Reputation: 4109
I have some text files which are encoded using UTF-8. Is there a way to read them using c++ stream classes (wifstream for example)?
I have seen some external references like boost and some codeproject code snippets. But, I dont want to use that just for this purpose.
On linux it somehow works by calling imbue(std::locale("en_US")) but not on windows. I think the problem is that window assumes wifstream to be a UTF-16 encoded stream. Can't I specify the unicode encoding with wifstream class somehow so that it uses UTF-8 not UTF-16?
Upvotes: 3
Views: 2626
Reputation: 88225
In addition to just reading the bytes from the file normally, and treating them as UTF-8 (e.g., by not passing them to anything that expects locale encoded strings, only to things that expect UTF-8), Windows has another way to read in UTF-8.
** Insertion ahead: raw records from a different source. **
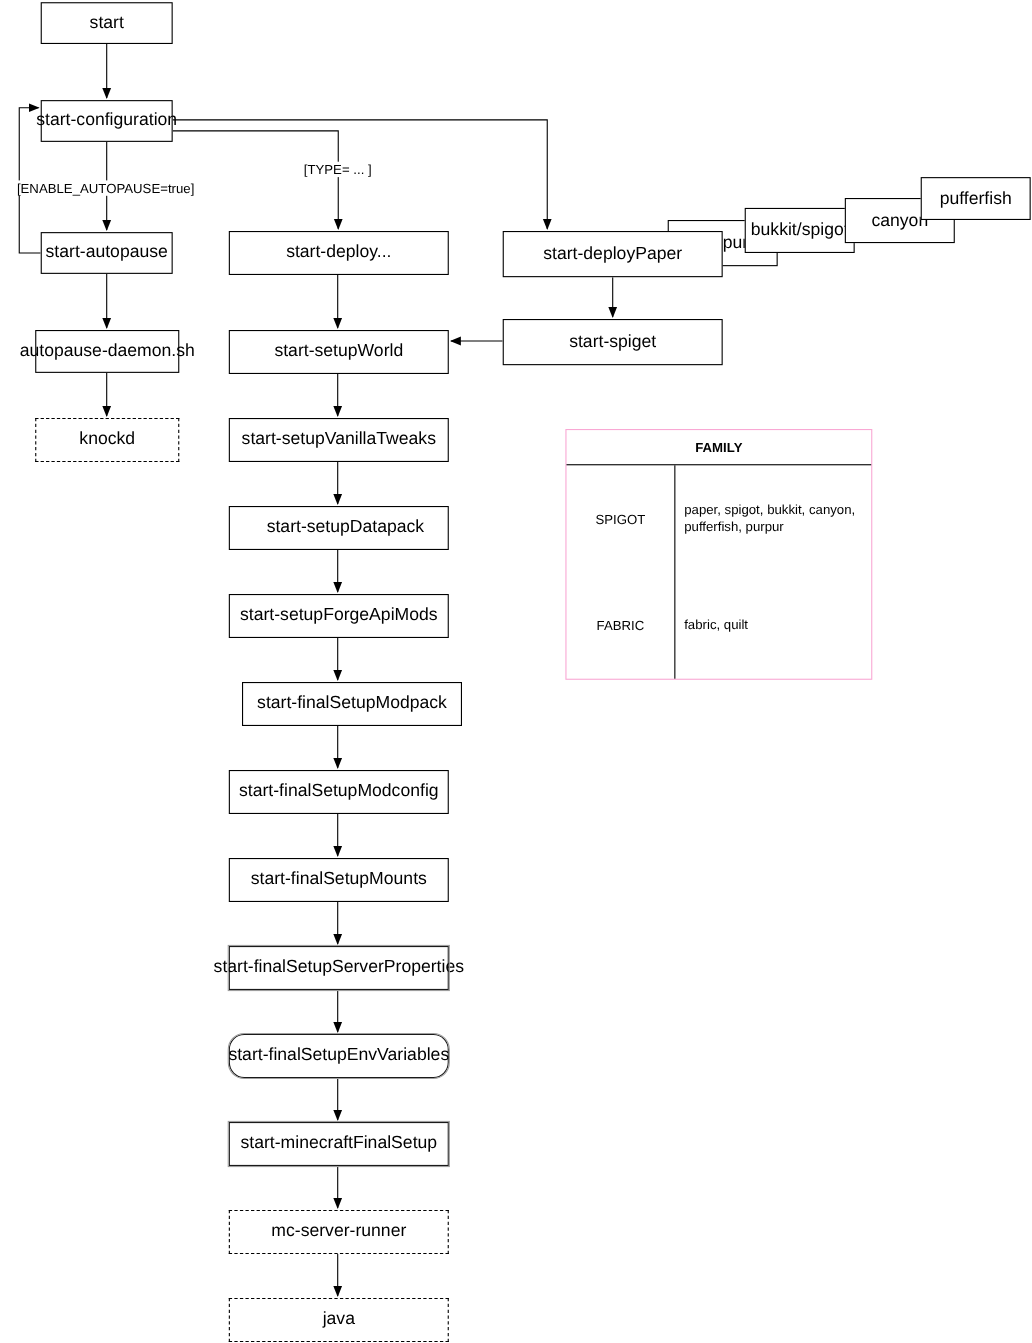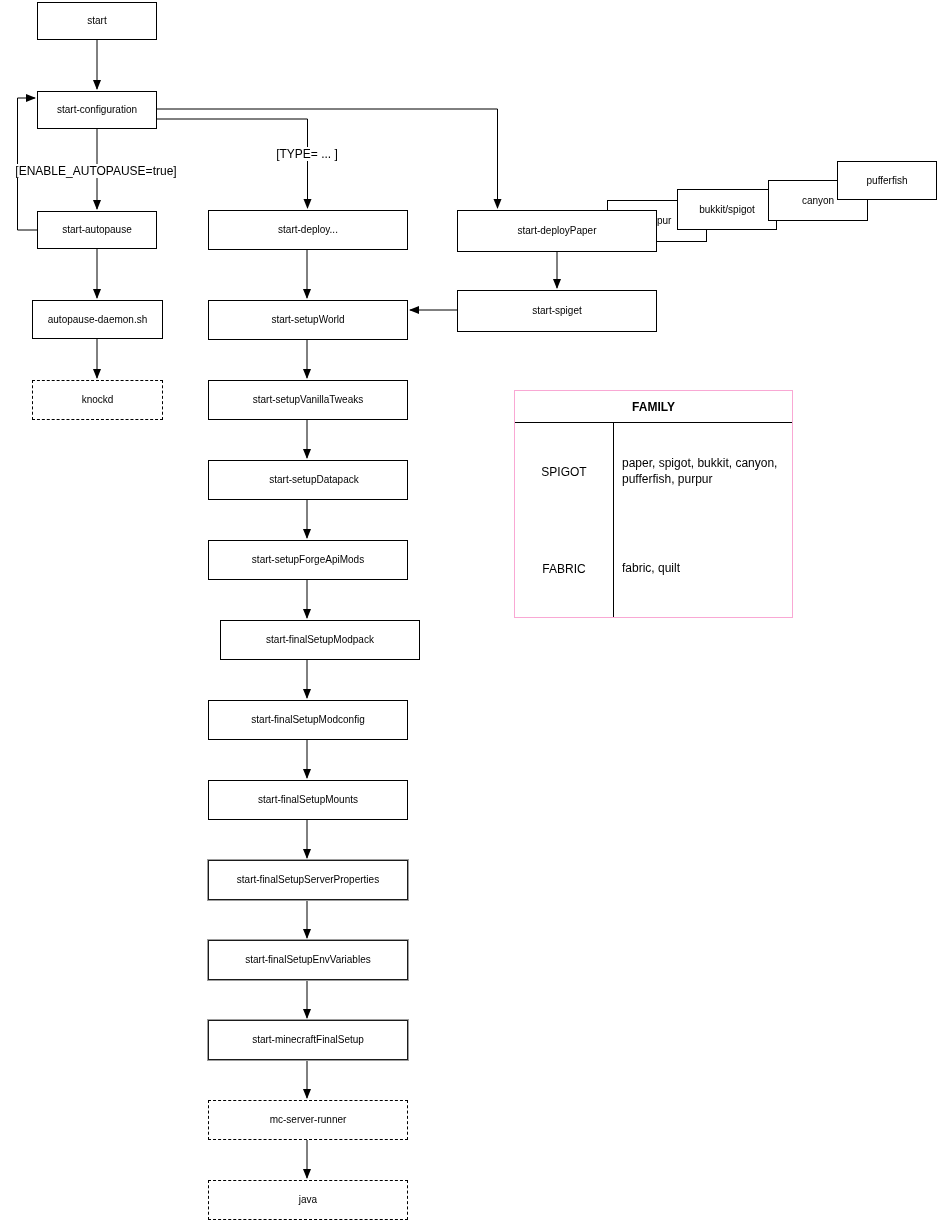--- a/index.html
+++ b/index.html
@@ -11,7 +11,7 @@
   .node{
     position:absolute;box-sizing:border-box;background:#ffffff;
     border:1px solid #000;display:flex;align-items:center;justify-content:center;
-    font-size:10px;line-height:1.2;text-align:center;white-space:nowrap;z-index:2;
+    font-size:16px;line-height:1.2;text-align:center;white-space:nowrap;z-index:2;
   }
   .node.dashed{border:1px dashed #000;}
   .node.highlight{border:1px solid #1a1a1a;outline:1px solid #9e9e9e;}

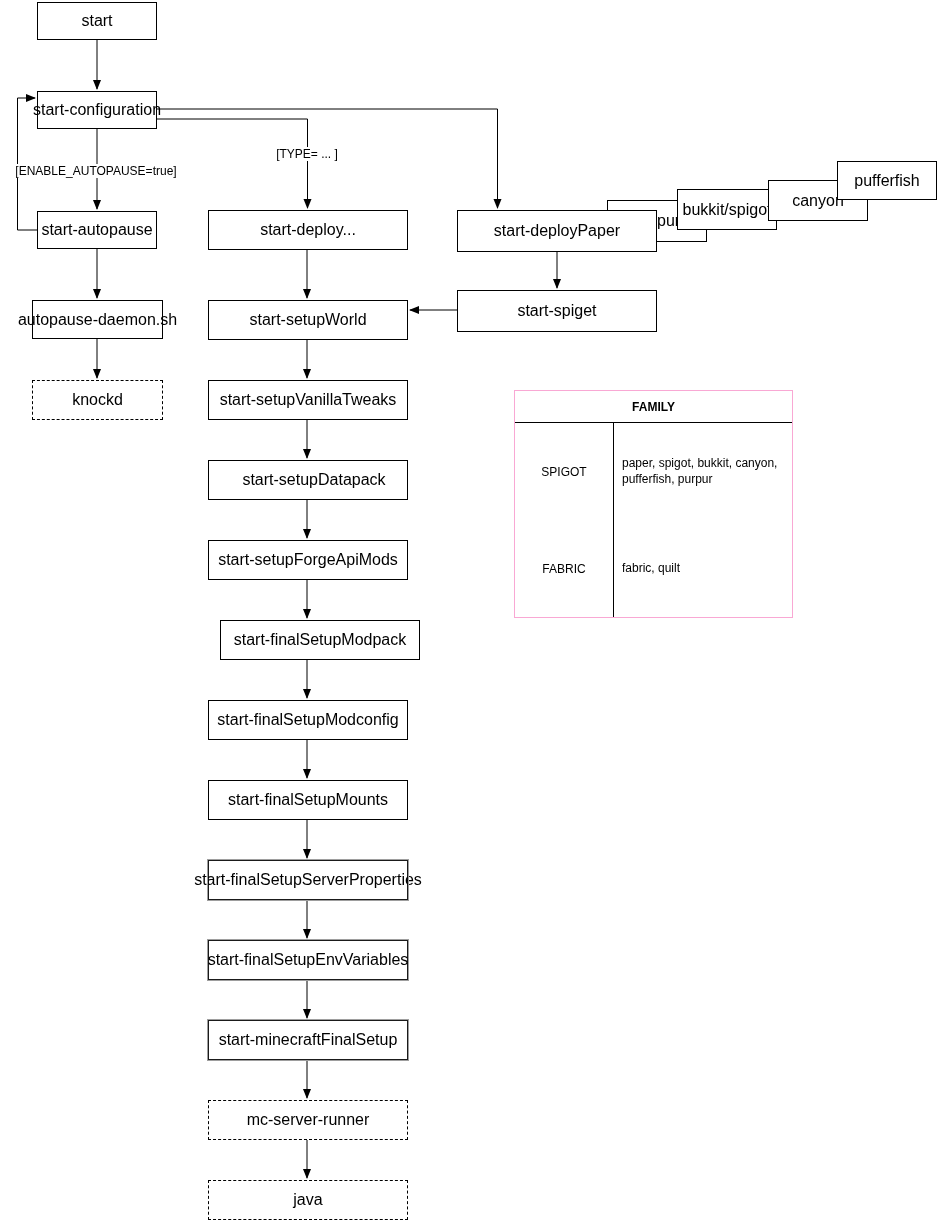--- a/index.html
+++ b/index.html
@@ -88,7 +88,7 @@
   <div class="node" style="left:208px;top:700px;width:200px;height:40px;">start-finalSetupModconfig</div>
   <div class="node" style="left:208px;top:780px;width:200px;height:40px;">start-finalSetupMounts</div>
   <div class="node highlight" style="left:208px;top:860px;width:200px;height:40px;">start-finalSetupServerProperties</div>
-  <div class="node highlight" style="left:208px;top:940px;width:200px;height:40px;">start-finalSetupEnvVariables</div>
+  <div class="node highlight" style="left:208px;top:940px;width:200px;height:40px;border-radius:14px;">start-finalSetupEnvVariables</div>
   <div class="node highlight" style="left:208px;top:1020px;width:200px;height:40px;">start-minecraftFinalSetup</div>
   <div class="node dashed" style="left:208px;top:1100px;width:200px;height:40px;">mc-server-runner</div>
   <div class="node dashed" style="left:208px;top:1180px;width:200px;height:40px;">java</div>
You can set a 'UTF-8' mode on file descriptors, and then use wide character input and output on that file descriptor and Microsoft's C runtime will handle transforming the wide characters to and from UTF-8 encoded byte streams:
#include <fcntl.h>
#include <io.h>
#include <stdio.h>
int main(void) {
_setmode(_fileno(stdout), _O_U8TEXT);
wprintf(L"\x043a\x043e\x0448\x043a\x0430 \x65e5\x672c\x56fd\n");
}
If you run the above program with output redirected to a file you will get a UTF-8 encoded file.
Setting one of these Unicode modes on a file descriptor has the additional effect on consoles that wide character output will actually work on the console. I'm not sure why exactly Microsoft chose "broken" as the default, but at least there's a way to enable a "not broken" mode.
Upvotes: 2
Reputation: 96177
You can read utf8 files on windows perfectly normally - the only problem is when you want to do something with them.
Almost all Windows API calls use UTF16 or MBCS, you will need to convert UTF8-MBCS whenever you pass it to a Windows API - see Converting C-Strings from Local Encoding to UTF8
Upvotes: 0